• [Task details]:
Each record must be copied in full and unchanged; any image it holds is excluded.

• [Information shown]:
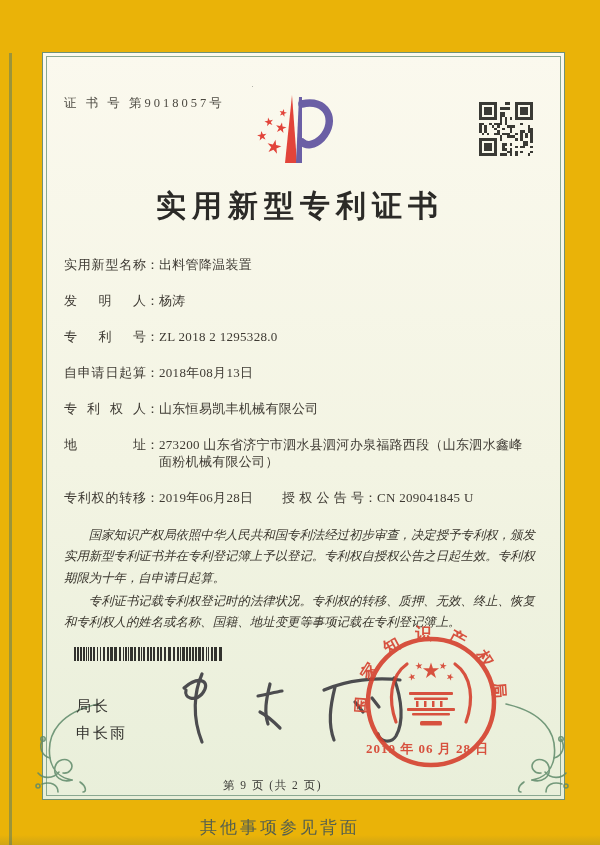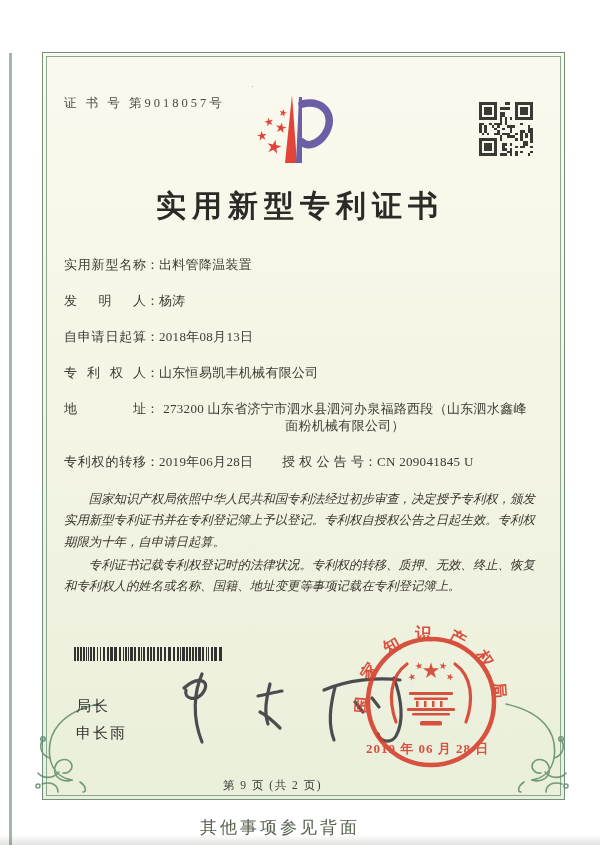--- a/index.html
+++ b/index.html
@@ -1,30 +1,30 @@
 <!DOCTYPE html>
 <html><head>
 <meta charset="utf-8">
 <style>
   html,body{margin:0;padding:0;}
   body{background:#e9e7dc;font-family:"Liberation Serif", serif;}
-  .page{position:relative;width:600px;height:845px;background:#ffffff;overflow:hidden;margin:0 auto;}
+  .page{position:relative;width:600px;height:845px;background:#eab308;overflow:hidden;margin:0 auto;}
   .spine{position:absolute;left:9px;top:53px;width:3px;height:792px;background:#5a7a64;opacity:.55;}
   .bottom-shadow{position:absolute;left:0;bottom:0;width:100%;height:10px;background:linear-gradient(180deg,rgba(0,0,0,0),rgba(90,100,80,.18));}
   .frame{position:absolute;left:42px;top:52px;width:521px;height:746px;border:1.5px solid #6f9178;background:linear-gradient(180deg,#fbf9ee 0%,#f3f4e3 55%,#e9efda 100%);}
   .frame-inner{position:absolute;left:3px;top:3px;right:3px;bottom:3px;border:1px solid #8aa891;pointer-events:none;}
   .cert-no{position:absolute;left:64px;top:95px;font-size:12.5px;letter-spacing:3px;color:#4d4a42;}
   .logo{position:absolute;left:252px;top:86px;}
   .qr{position:absolute;left:479px;top:102px;}
   .title{position:absolute;left:0;top:186px;width:600px;text-align:center;font-size:30px;font-weight:700;letter-spacing:6px;color:#2b2a27;}
   .body-text{position:absolute;left:64px;top:256px;width:478px;}
   .field-row{margin-bottom:19px;font-size:13px;color:#3e3a33;line-height:17px;}
   .flabel{display:inline-block;width:82px;text-align:justify;text-align-last:justify;vertical-align:top;}
   .fcolon{display:inline-block;vertical-align:top;}
-  .fvalue{display:inline-block;vertical-align:top;max-width:372px;letter-spacing:.3px;text-align:center;}
+  .fvalue{display:inline-block;vertical-align:top;max-width:372px;letter-spacing:.3px;}
   .grant-pair{display:inline-block;width:218px;vertical-align:top;}
   .paras{margin-top:16px;}
   .legal{font-size:12.4px;line-height:1.72;color:#39352d;text-indent:2em;margin:0 0 2px 0;font-style:italic;}
   .barcode{position:absolute;left:74px;top:647px;}
   .director-title{position:absolute;left:76px;top:697px;font-size:15px;color:#33322e;font-family:Liberation Mono, monospace;letter-spacing:2px;}
   .director-name{position:absolute;left:76px;top:724px;font-size:15px;color:#33322e;font-family:"Liberation Sans",sans-serif;letter-spacing:2px;}
   .signature{position:absolute;left:172px;top:662px;}
   .seal{position:absolute;left:346px;top:622px;}
   .page-footer{position:absolute;left:0;top:778px;width:545px;text-align:center;font-size:11.5px;color:#3c3c38;letter-spacing:1.5px;}
   .back-note{position:absolute;left:0;top:816px;width:560px;text-align:center;font-size:17px;color:#555f4e;letter-spacing:3px;}
@@ -285,20 +285,23 @@
 
   <div class="body-text">
 
     <div class="field-row">
       <span class="flabel">实用新型名称</span><span class="fcolon">：</span><span class="fvalue">出料管降温装置</span>
     </div>
     <div class="field-row">
       <span class="flabel">发明人</span><span class="fcolon">：</span><span class="fvalue">杨涛</span>
     </div>
     <div class="field-row">
+      <span class="flabel">专利号</span><span class="fcolon">：</span><span class="fvalue">ZL 2018 2 1295328.0</span>
+    </div>
+    <div class="field-row">
       <span class="flabel">自申请日起算</span><span class="fcolon">：</span><span class="fvalue">2018年08月13日</span>
     </div>
     <div class="field-row">
       <span class="flabel">专利权人</span><span class="fcolon">：</span><span class="fvalue">山东恒易凯丰机械有限公司</span>
     </div>
     <div class="field-row">
       <span class="flabel">地址</span><span class="fcolon">：</span><span class="fvalue">273200 山东省济宁市泗水县泗河办泉福路西段（山东泗水鑫峰面粉机械有限公司）</span>
     </div>
 
     <div class="field-row">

• [Task response]:
--- a/index.html
+++ b/index.html
@@ -1,30 +1,30 @@
 <!DOCTYPE html>
 <html><head>
 <meta charset="utf-8">
 <style>
   html,body{margin:0;padding:0;}
   body{background:#e9e7dc;font-family:"Liberation Serif", serif;}
-  .page{position:relative;width:600px;height:845px;background:#ffffff;overflow:hidden;margin:0 auto;}
+  .page{position:relative;width:600px;height:845px;background:#eab308;overflow:hidden;margin:0 auto;}
   .spine{position:absolute;left:9px;top:53px;width:3px;height:792px;background:#5a7a64;opacity:.55;}
   .bottom-shadow{position:absolute;left:0;bottom:0;width:100%;height:10px;background:linear-gradient(180deg,rgba(0,0,0,0),rgba(90,100,80,.18));}
   .frame{position:absolute;left:42px;top:52px;width:521px;height:746px;border:1.5px solid #6f9178;background:linear-gradient(180deg,#fbf9ee 0%,#f3f4e3 55%,#e9efda 100%);}
   .frame-inner{position:absolute;left:3px;top:3px;right:3px;bottom:3px;border:1px solid #8aa891;pointer-events:none;}
   .cert-no{position:absolute;left:64px;top:95px;font-size:12.5px;letter-spacing:3px;color:#4d4a42;}
   .logo{position:absolute;left:252px;top:86px;}
   .qr{position:absolute;left:479px;top:102px;}
   .title{position:absolute;left:0;top:186px;width:600px;text-align:center;font-size:30px;font-weight:700;letter-spacing:6px;color:#2b2a27;}
   .body-text{position:absolute;left:64px;top:256px;width:478px;}
   .field-row{margin-bottom:19px;font-size:13px;color:#3e3a33;line-height:17px;}
   .flabel{display:inline-block;width:82px;text-align:justify;text-align-last:justify;vertical-align:top;}
   .fcolon{display:inline-block;vertical-align:top;}
-  .fvalue{display:inline-block;vertical-align:top;max-width:372px;letter-spacing:.3px;text-align:center;}
+  .fvalue{display:inline-block;vertical-align:top;max-width:372px;letter-spacing:.3px;}
   .grant-pair{display:inline-block;width:218px;vertical-align:top;}
   .paras{margin-top:16px;}
   .legal{font-size:12.4px;line-height:1.72;color:#39352d;text-indent:2em;margin:0 0 2px 0;font-style:italic;}
   .barcode{position:absolute;left:74px;top:647px;}
   .director-title{position:absolute;left:76px;top:697px;font-size:15px;color:#33322e;font-family:Liberation Mono, monospace;letter-spacing:2px;}
   .director-name{position:absolute;left:76px;top:724px;font-size:15px;color:#33322e;font-family:"Liberation Sans",sans-serif;letter-spacing:2px;}
   .signature{position:absolute;left:172px;top:662px;}
   .seal{position:absolute;left:346px;top:622px;}
   .page-footer{position:absolute;left:0;top:778px;width:545px;text-align:center;font-size:11.5px;color:#3c3c38;letter-spacing:1.5px;}
   .back-note{position:absolute;left:0;top:816px;width:560px;text-align:center;font-size:17px;color:#555f4e;letter-spacing:3px;}
@@ -285,20 +285,23 @@
 
   <div class="body-text">
 
     <div class="field-row">
       <span class="flabel">实用新型名称</span><span class="fcolon">：</span><span class="fvalue">出料管降温装置</span>
     </div>
     <div class="field-row">
       <span class="flabel">发明人</span><span class="fcolon">：</span><span class="fvalue">杨涛</span>
     </div>
     <div class="field-row">
+      <span class="flabel">专利号</span><span class="fcolon">：</span><span class="fvalue">ZL 2018 2 1295328.0</span>
+    </div>
+    <div class="field-row">
       <span class="flabel">自申请日起算</span><span class="fcolon">：</span><span class="fvalue">2018年08月13日</span>
     </div>
     <div class="field-row">
       <span class="flabel">专利权人</span><span class="fcolon">：</span><span class="fvalue">山东恒易凯丰机械有限公司</span>
     </div>
     <div class="field-row">
       <span class="flabel">地址</span><span class="fcolon">：</span><span class="fvalue">273200 山东省济宁市泗水县泗河办泉福路西段（山东泗水鑫峰面粉机械有限公司）</span>
     </div>
 
     <div class="field-row">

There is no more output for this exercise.